[Data items]
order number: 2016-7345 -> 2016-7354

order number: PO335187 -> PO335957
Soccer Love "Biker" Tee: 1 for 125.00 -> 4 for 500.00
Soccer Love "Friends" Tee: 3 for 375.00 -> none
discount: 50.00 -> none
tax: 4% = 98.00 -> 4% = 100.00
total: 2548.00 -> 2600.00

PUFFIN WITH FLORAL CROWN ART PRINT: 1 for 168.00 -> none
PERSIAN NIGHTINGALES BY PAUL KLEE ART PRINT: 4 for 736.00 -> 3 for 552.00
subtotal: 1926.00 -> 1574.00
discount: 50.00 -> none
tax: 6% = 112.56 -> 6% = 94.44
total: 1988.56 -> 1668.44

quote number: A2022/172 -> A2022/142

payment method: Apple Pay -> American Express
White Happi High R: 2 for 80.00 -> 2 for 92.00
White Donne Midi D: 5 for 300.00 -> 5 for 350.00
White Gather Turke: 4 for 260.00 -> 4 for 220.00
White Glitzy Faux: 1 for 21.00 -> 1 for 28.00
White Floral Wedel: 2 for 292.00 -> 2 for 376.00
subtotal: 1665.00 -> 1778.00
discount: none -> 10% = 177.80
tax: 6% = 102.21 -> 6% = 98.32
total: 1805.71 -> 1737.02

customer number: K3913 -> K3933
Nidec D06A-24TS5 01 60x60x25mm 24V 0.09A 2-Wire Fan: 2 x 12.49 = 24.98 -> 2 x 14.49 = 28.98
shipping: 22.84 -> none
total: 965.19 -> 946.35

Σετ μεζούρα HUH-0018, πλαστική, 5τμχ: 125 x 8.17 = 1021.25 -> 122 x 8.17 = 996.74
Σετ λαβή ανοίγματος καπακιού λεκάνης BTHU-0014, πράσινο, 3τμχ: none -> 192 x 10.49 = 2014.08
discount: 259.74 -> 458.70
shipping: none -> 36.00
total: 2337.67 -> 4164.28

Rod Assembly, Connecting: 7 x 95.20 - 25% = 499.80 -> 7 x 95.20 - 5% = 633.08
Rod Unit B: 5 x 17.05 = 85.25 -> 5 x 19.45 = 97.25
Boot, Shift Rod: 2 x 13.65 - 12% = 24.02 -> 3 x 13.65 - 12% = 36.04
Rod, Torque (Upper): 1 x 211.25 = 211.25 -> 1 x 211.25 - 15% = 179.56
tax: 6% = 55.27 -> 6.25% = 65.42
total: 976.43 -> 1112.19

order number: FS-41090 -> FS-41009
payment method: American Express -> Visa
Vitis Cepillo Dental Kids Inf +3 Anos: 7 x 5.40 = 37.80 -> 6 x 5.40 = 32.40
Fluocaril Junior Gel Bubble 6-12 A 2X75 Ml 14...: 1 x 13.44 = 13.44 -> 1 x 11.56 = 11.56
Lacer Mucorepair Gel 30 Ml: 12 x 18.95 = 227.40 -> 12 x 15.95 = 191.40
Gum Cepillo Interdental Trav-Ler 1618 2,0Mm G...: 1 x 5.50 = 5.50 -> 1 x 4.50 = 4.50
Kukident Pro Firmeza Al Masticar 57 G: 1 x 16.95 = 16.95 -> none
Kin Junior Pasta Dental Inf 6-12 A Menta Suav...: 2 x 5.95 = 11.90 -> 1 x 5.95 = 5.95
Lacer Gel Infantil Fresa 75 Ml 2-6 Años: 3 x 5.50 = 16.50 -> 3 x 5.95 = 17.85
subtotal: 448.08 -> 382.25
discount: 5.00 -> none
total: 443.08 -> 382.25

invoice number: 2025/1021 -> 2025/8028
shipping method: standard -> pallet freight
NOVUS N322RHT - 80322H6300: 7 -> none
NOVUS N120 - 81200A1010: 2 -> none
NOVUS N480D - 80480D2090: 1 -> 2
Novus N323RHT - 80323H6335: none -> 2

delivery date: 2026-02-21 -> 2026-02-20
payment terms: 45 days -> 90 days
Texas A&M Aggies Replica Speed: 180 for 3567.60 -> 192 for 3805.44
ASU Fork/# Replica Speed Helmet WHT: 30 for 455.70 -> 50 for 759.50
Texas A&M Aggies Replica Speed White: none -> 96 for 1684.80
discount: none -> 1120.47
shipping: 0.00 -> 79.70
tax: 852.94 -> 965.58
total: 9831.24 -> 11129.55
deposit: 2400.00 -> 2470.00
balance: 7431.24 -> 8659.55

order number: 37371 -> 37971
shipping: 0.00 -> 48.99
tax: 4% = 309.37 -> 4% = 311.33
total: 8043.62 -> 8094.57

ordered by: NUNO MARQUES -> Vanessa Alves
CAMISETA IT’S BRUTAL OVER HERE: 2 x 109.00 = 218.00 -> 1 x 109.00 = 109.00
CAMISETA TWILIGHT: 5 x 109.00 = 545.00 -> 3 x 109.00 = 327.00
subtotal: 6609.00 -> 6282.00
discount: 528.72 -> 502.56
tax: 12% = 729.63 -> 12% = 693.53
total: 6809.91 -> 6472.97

§ **Work to complete**
The data should be copied out in full, exactly as it reads.

§ **Answer for the task**
order number: 2016-7345 -> 2016-7354

order number: PO335187 -> PO335957
Soccer Love "Biker" Tee: 1 for 125.00 -> 4 for 500.00
Soccer Love "Friends" Tee: 3 for 375.00 -> none
discount: 50.00 -> none
tax: 4% = 98.00 -> 4% = 100.00
total: 2548.00 -> 2600.00

PUFFIN WITH FLORAL CROWN ART PRINT: 1 for 168.00 -> none
PERSIAN NIGHTINGALES BY PAUL KLEE ART PRINT: 4 for 736.00 -> 3 for 552.00
subtotal: 1926.00 -> 1574.00
discount: 50.00 -> none
tax: 6% = 112.56 -> 6% = 94.44
total: 1988.56 -> 1668.44

quote number: A2022/172 -> A2022/142

payment method: Apple Pay -> American Express
White Happi High R: 2 for 80.00 -> 2 for 92.00
White Donne Midi D: 5 for 300.00 -> 5 for 350.00
White Gather Turke: 4 for 260.00 -> 4 for 220.00
White Glitzy Faux: 1 for 21.00 -> 1 for 28.00
White Floral Wedel: 2 for 292.00 -> 2 for 376.00
subtotal: 1665.00 -> 1778.00
discount: none -> 10% = 177.80
tax: 6% = 102.21 -> 6% = 98.32
total: 1805.71 -> 1737.02

customer number: K3913 -> K3933
Nidec D06A-24TS5 01 60x60x25mm 24V 0.09A 2-Wire Fan: 2 x 12.49 = 24.98 -> 2 x 14.49 = 28.98
shipping: 22.84 -> none
total: 965.19 -> 946.35

Σετ μεζούρα HUH-0018, πλαστική, 5τμχ: 125 x 8.17 = 1021.25 -> 122 x 8.17 = 996.74
Σετ λαβή ανοίγματος καπακιού λεκάνης BTHU-0014, πράσινο, 3τμχ: none -> 192 x 10.49 = 2014.08
discount: 259.74 -> 458.70
shipping: none -> 36.00
total: 2337.67 -> 4164.28

Rod Assembly, Connecting: 7 x 95.20 - 25% = 499.80 -> 7 x 95.20 - 5% = 633.08
Rod Unit B: 5 x 17.05 = 85.25 -> 5 x 19.45 = 97.25
Boot, Shift Rod: 2 x 13.65 - 12% = 24.02 -> 3 x 13.65 - 12% = 36.04
Rod, Torque (Upper): 1 x 211.25 = 211.25 -> 1 x 211.25 - 15% = 179.56
tax: 6% = 55.27 -> 6.25% = 65.42
total: 976.43 -> 1112.19

order number: FS-41090 -> FS-41009
payment method: American Express -> Visa
Vitis Cepillo Dental Kids Inf +3 Anos: 7 x 5.40 = 37.80 -> 6 x 5.40 = 32.40
Fluocaril Junior Gel Bubble 6-12 A 2X75 Ml 14...: 1 x 13.44 = 13.44 -> 1 x 11.56 = 11.56
Lacer Mucorepair Gel 30 Ml: 12 x 18.95 = 227.40 -> 12 x 15.95 = 191.40
Gum Cepillo Interdental Trav-Ler 1618 2,0Mm G...: 1 x 5.50 = 5.50 -> 1 x 4.50 = 4.50
Kukident Pro Firmeza Al Masticar 57 G: 1 x 16.95 = 16.95 -> none
Kin Junior Pasta Dental Inf 6-12 A Menta Suav...: 2 x 5.95 = 11.90 -> 1 x 5.95 = 5.95
Lacer Gel Infantil Fresa 75 Ml 2-6 Años: 3 x 5.50 = 16.50 -> 3 x 5.95 = 17.85
subtotal: 448.08 -> 382.25
discount: 5.00 -> none
total: 443.08 -> 382.25

invoice number: 2025/1021 -> 2025/8028
shipping method: standard -> pallet freight
NOVUS N322RHT - 80322H6300: 7 -> none
NOVUS N120 - 81200A1010: 2 -> none
NOVUS N480D - 80480D2090: 1 -> 2
Novus N323RHT - 80323H6335: none -> 2

delivery date: 2026-02-21 -> 2026-02-20
payment terms: 45 days -> 90 days
Texas A&M Aggies Replica Speed: 180 for 3567.60 -> 192 for 3805.44
ASU Fork/# Replica Speed Helmet WHT: 30 for 455.70 -> 50 for 759.50
Texas A&M Aggies Replica Speed White: none -> 96 for 1684.80
discount: none -> 1120.47
shipping: 0.00 -> 79.70
tax: 852.94 -> 965.58
total: 9831.24 -> 11129.55
deposit: 2400.00 -> 2470.00
balance: 7431.24 -> 8659.55

order number: 37371 -> 37971
shipping: 0.00 -> 48.99
tax: 4% = 309.37 -> 4% = 311.33
total: 8043.62 -> 8094.57

ordered by: NUNO MARQUES -> Vanessa Alves
CAMISETA IT’S BRUTAL OVER HERE: 2 x 109.00 = 218.00 -> 1 x 109.00 = 109.00
CAMISETA TWILIGHT: 5 x 109.00 = 545.00 -> 3 x 109.00 = 327.00
subtotal: 6609.00 -> 6282.00
discount: 528.72 -> 502.56
tax: 12% = 729.63 -> 12% = 693.53
total: 6809.91 -> 6472.97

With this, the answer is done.